El Bunsui Sakura Matsuri Oiran Dōchū celebrado en Tsubame (Niigata), es un desfile muy importante. Es gratuito. En él desfilan las tres Oiran que perviven hoy en día, llamadas Shinano, Sakura, y Bunsui. Se celebra en abril. Las Tayu y Oiran desfilan acompañadas por sus ayudantes y sirvientes. Siempre van de la mano de su sirviente (que es un hombre), que les ayuda a caminar. También se puede conocer este desfile por el nombre de Echigo no yume-dochu.

- Vestuario, calzado, maquillaje y peinados -

El vestuario de una Oiran o Tayu es muy ornamentado y complejo. Llevan múltiples capas de kimono bajo la capa exterior. El kimono que lucen se conoce con el nombre de uchikake (que es el kimono que llevan también las mujeres como vestido de novia), hecho de seda. Muchas veces, para parecer que llevan aún más capas de kimono, se ponen unos cuellos de kimono con varias telas. Los colores del kimono son muy brillantes, con diseños muy grandes. Suelen tener bordados animales como aves, o temas de la Historia de Gengi.

El obi también es de seda, y es de grandes dimensiones. Para distinguir a una geisha de una Oiran, claramente, debemos fijarnos en su obi (entre otras cosas). El obi de una Oiran o Tayu se ata siempre en la parte frontal, no en la trasera (como en el caso de la geisha). Esta forma de atar el obi tiene su origen en la época en las que ellas ofrecían servicios sexuales. Atarse el obi por delante las permitía quitarse y ponerse el kimono en menos tiempo.

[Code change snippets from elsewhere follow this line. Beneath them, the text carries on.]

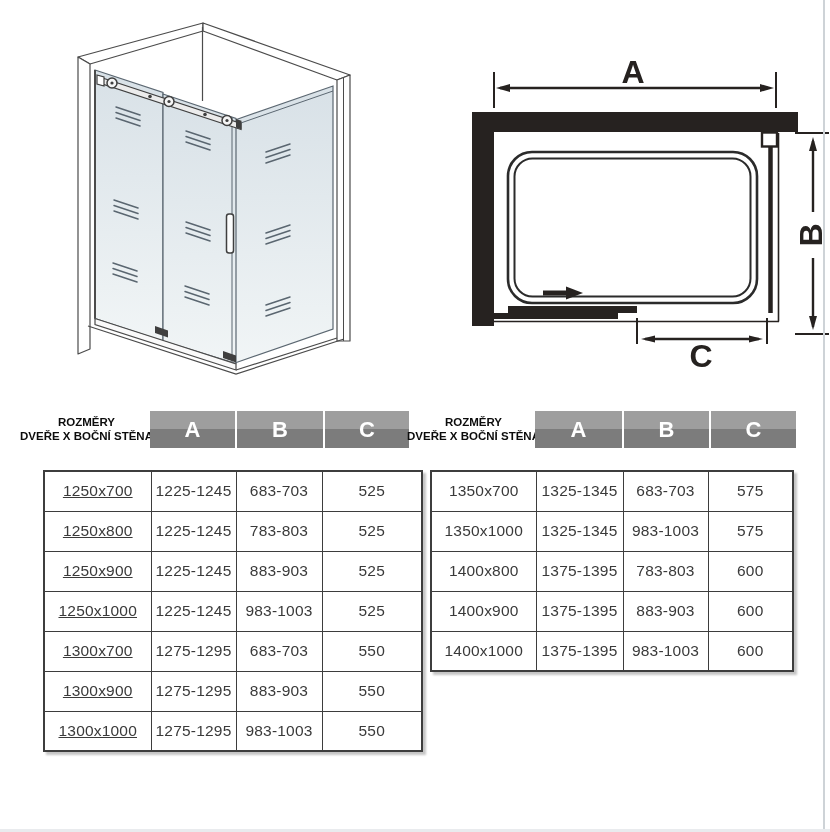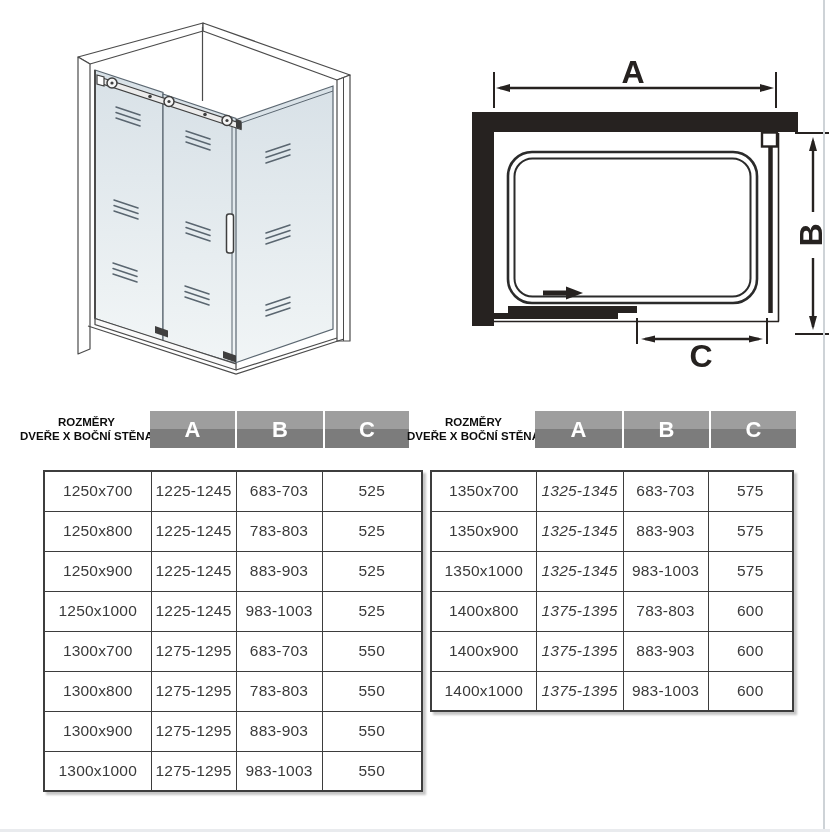"1250x700" .block-left table.dims td:nth-child(1) { text-decoration: none -> underline }
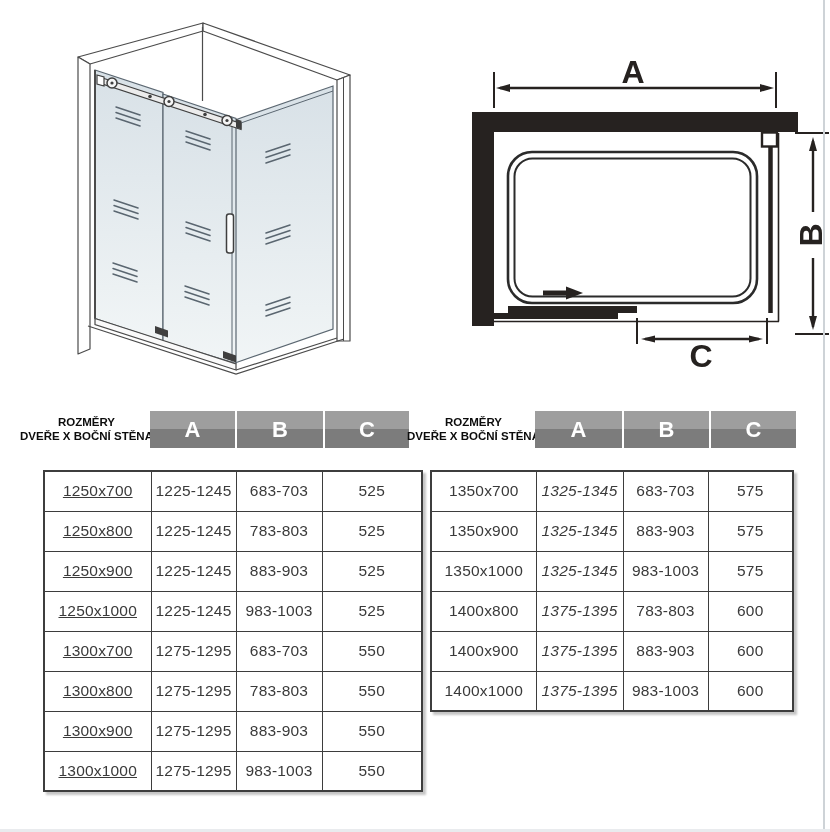"1325-1345" .block-right table.dims td:nth-child(2) { font-style: italic -> none }
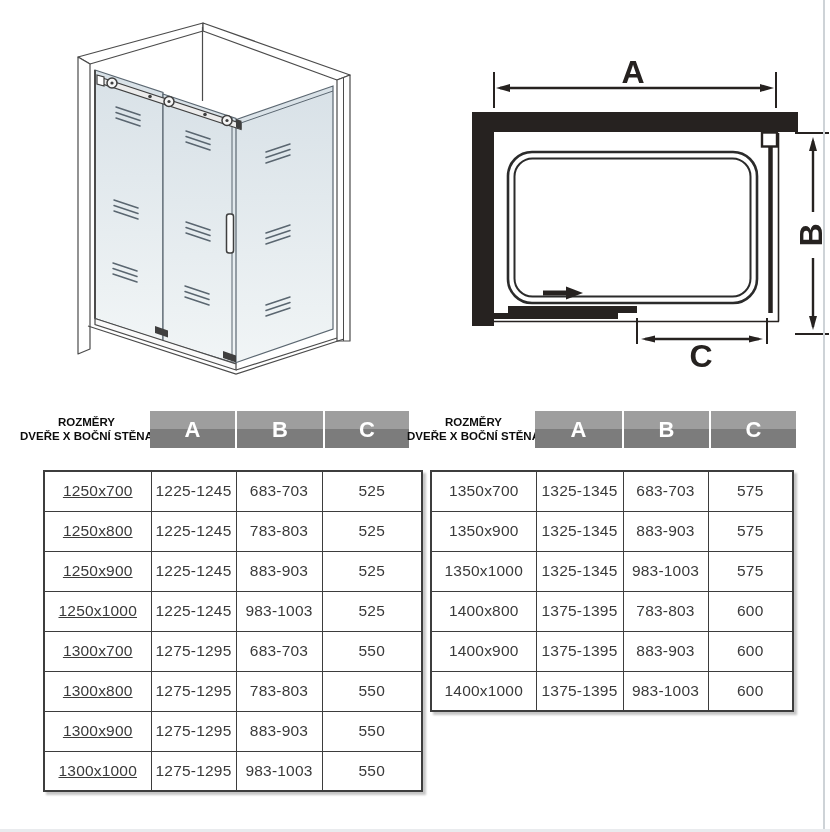"1350x900" tr { html: <tr> <td>1350x900</td> <td>1325-1345</td> <td>883-903</td> <td>575</td> </tr> -> none }
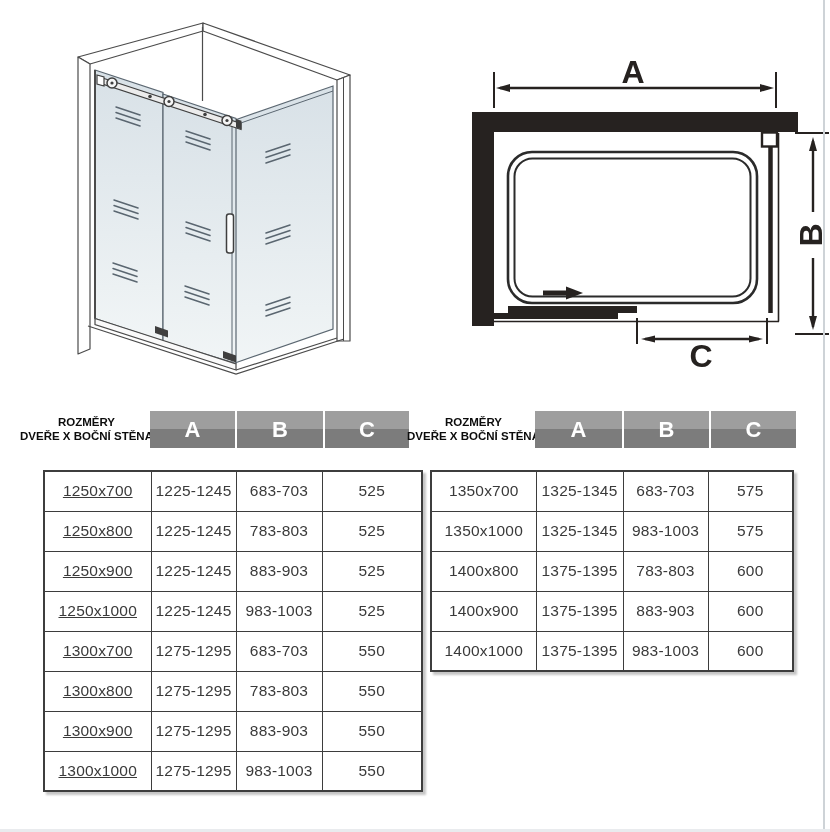"1300x800" tr { html: <tr> <td>1300x800</td> <td>1275-1295</td> <td>783-803</td> <td>550</td> </tr> -> none }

El calzado consiste en unos geta de madera lacada negra, con cintas de color rojo, generalmente. A diferencia de los geta para geisha, las Oiran suelen llevar unas de una altura muy superior. Suelen medir hasta unos 30cm de altura. Por ello, cuando desfilan por la calle, necesitan un ayudante para que las sujete.

Por otro lado, el maquillaje es parecido al de una geisha (fondo de maquillaje blanco), con la diferencia de que se intenta destacar aún más el contorno de los ojos con un lápiz rojo. Sólo se pinta el labio inferior. El cuello se pinta con tres rayas blancas, no con dos. Además, en la parte superior de la frente, puede verse en algunas ocasiones que se hace una forma de V en la parte central, para dar forma de corazón a la cara.

Los peinados de una Oiran son muy recargados. Suelen tener siempre un peinado típico. Lo que caracteriza a esta forma de peinarse es el gran recogido que se hace en la parte trasera de la cabeza y una curva más exagerada que la de las geishas a los laterales de la cabeza. Además de ello, siempre llevan muchos adornos. Suelen llevar a partir de ocho adornos para el pelo. Los colores predominantes de estos adornos son el amarillo y el rojo.